**MATERIAL FOR THIS TASK:**
++++++++++++++++++++

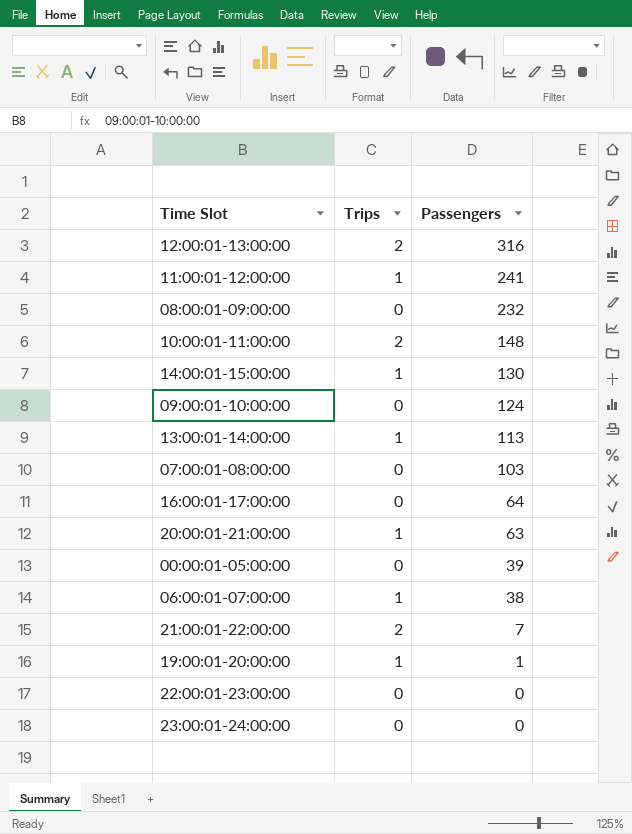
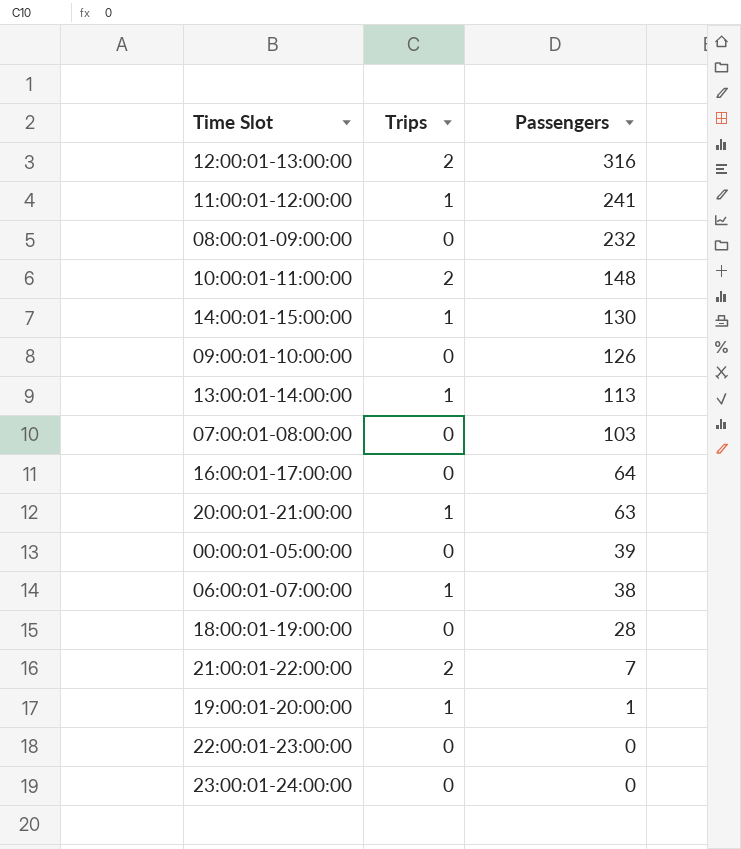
09:00:01-10:00:00 | Passengers: 124 -> 126
row 18:00:01-19:00:00: none -> 0 | 28

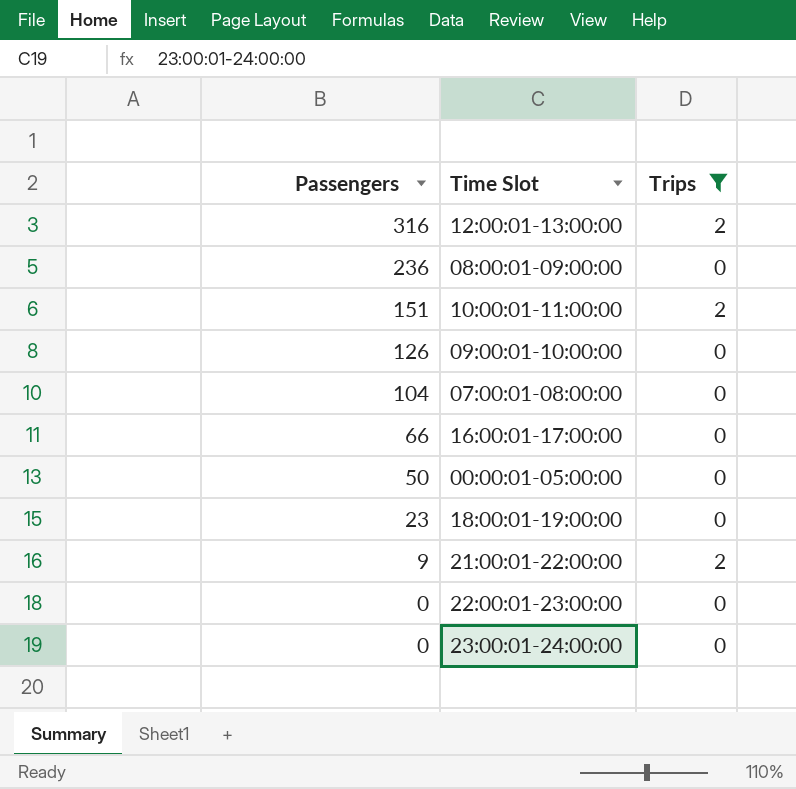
filter: none -> Trips != 1
column Passengers | position: 3 -> 1
08:00:01-09:00:00 | Passengers: 232 -> 236
10:00:01-11:00:00 | Passengers: 148 -> 151
07:00:01-08:00:00 | Passengers: 103 -> 104
16:00:01-17:00:00 | Passengers: 64 -> 66
00:00:01-05:00:00 | Passengers: 39 -> 50
18:00:01-19:00:00 | Passengers: 28 -> 23
21:00:01-22:00:00 | Passengers: 7 -> 9

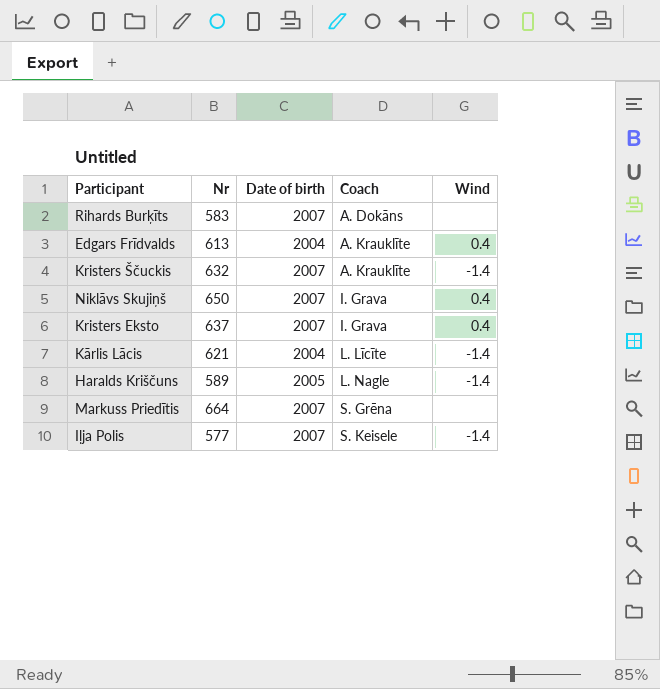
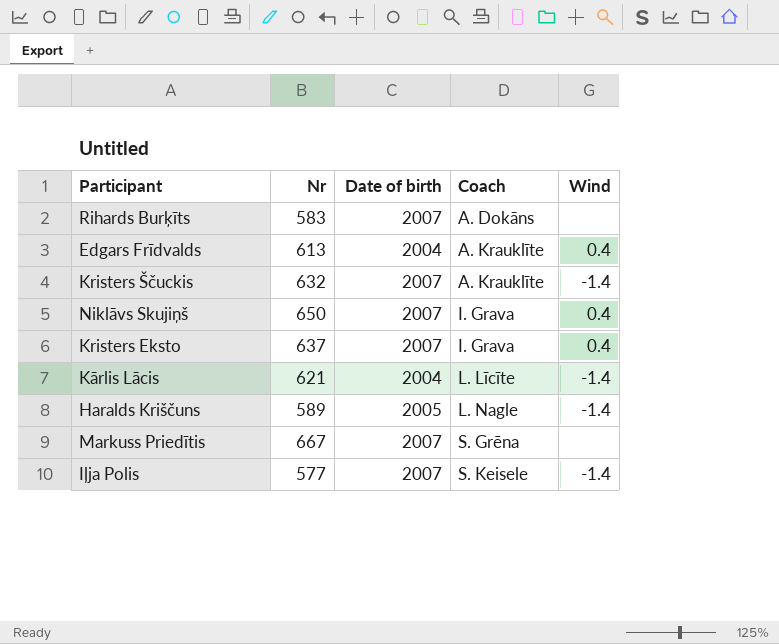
Markuss Priedītis | Nr: 664 -> 667

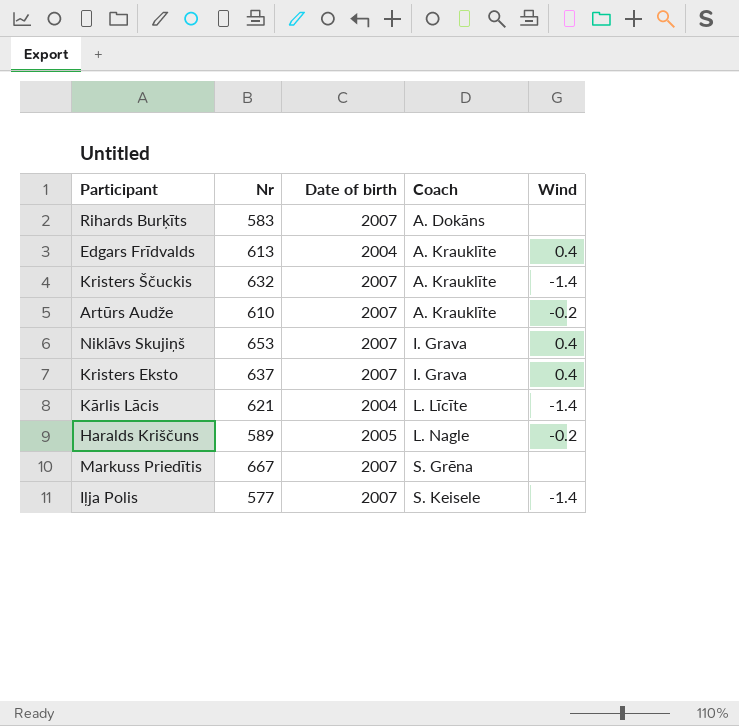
row Artūrs Audže: none -> 610 | 2007 | A. Krauklīte | -0.2
Niklāvs Skujiņš | Nr: 650 -> 653
Haralds Kriščuns | Wind: -1.4 -> -0.2

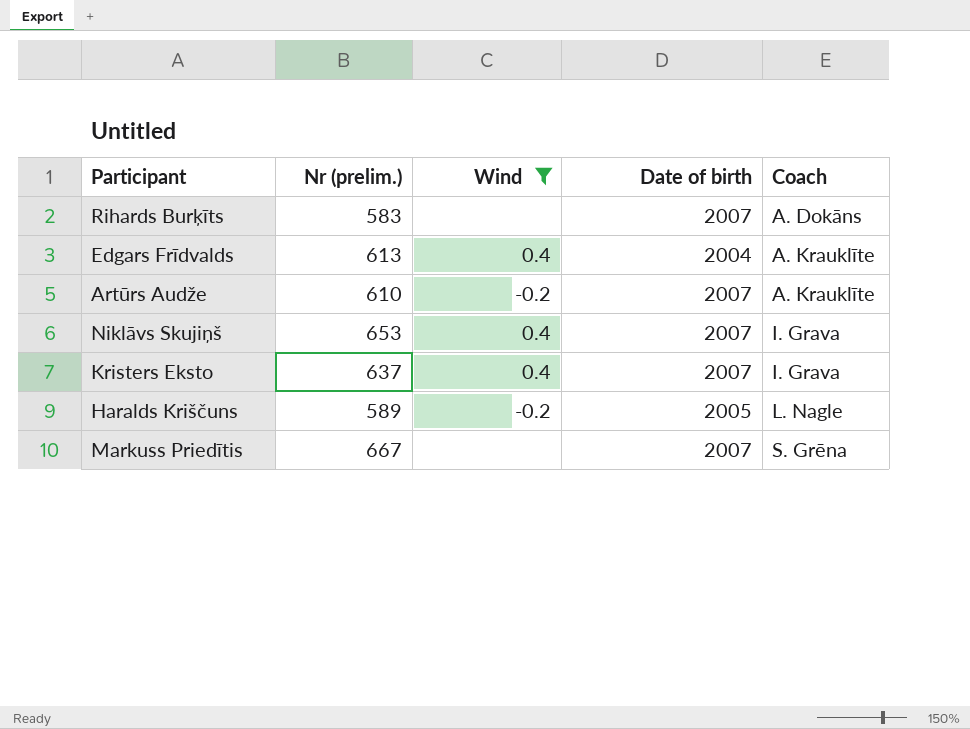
filter: none -> Wind != -1.4
column name: Nr -> Nr (prelim.)
column Wind | position: 5 -> 3

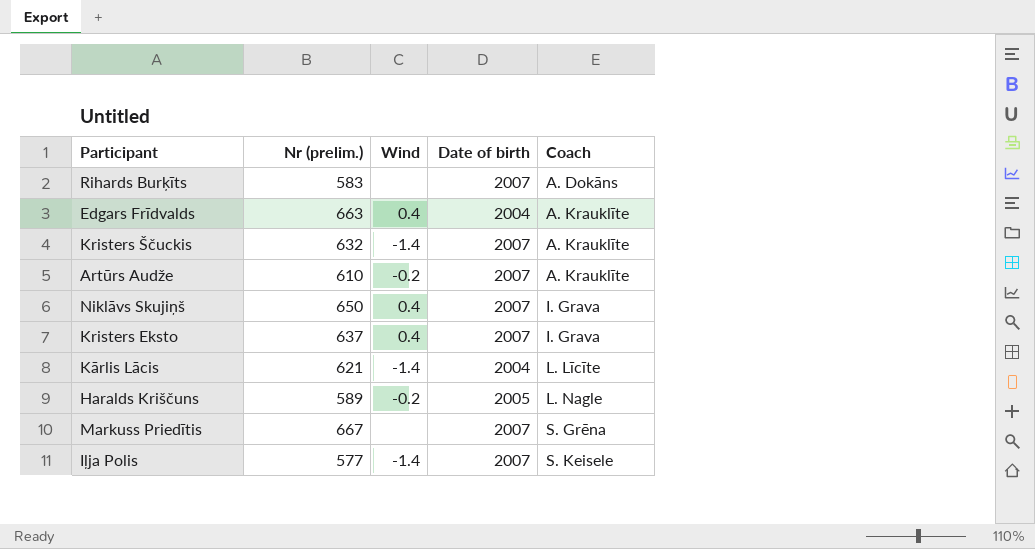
filter: Wind != -1.4 -> none
Edgars Frīdvalds | Nr (prelim.): 613 -> 663
Niklāvs Skujiņš | Nr (prelim.): 653 -> 650

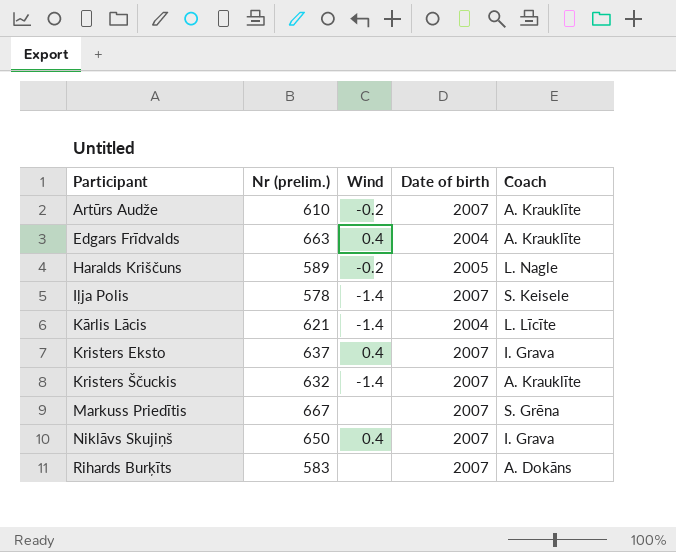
row order: Coach ascending -> Participant ascending
Iļja Polis | Nr (prelim.): 577 -> 578

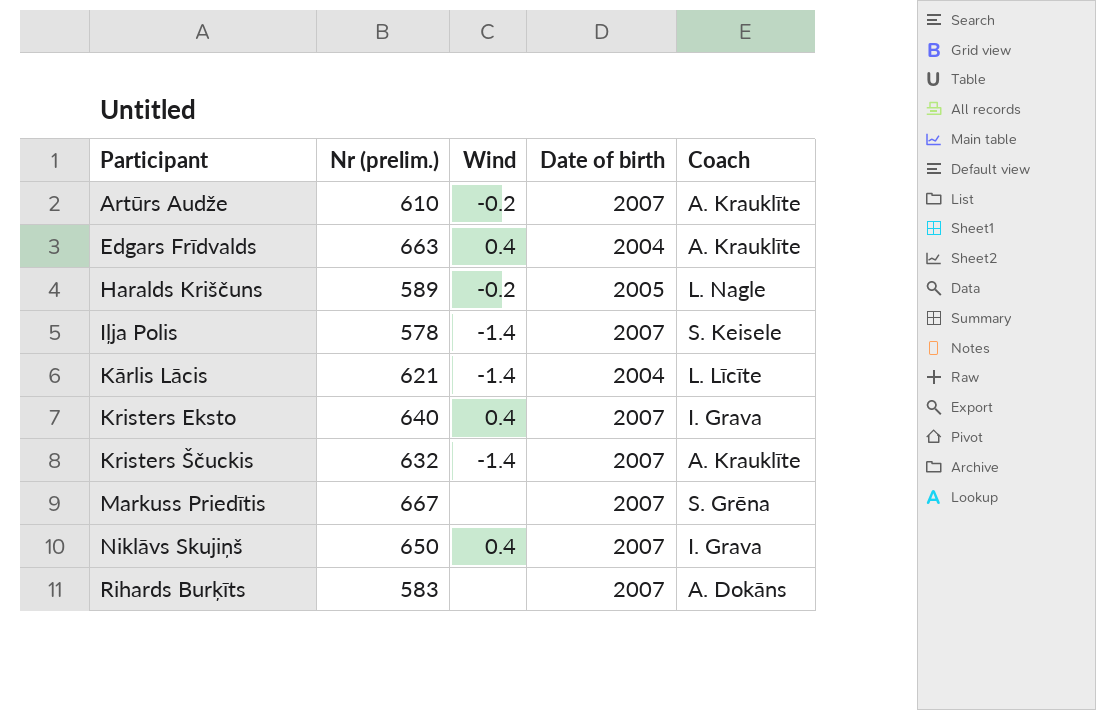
Kristers Eksto | Nr (prelim.): 637 -> 640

++++++++++++++++++++

**TASK DETAILS:**
Line count for the string "Skujiņš": tally the lines of the records above that contain it and give only the result.

**SOLUTION TO THIS TASK:**
2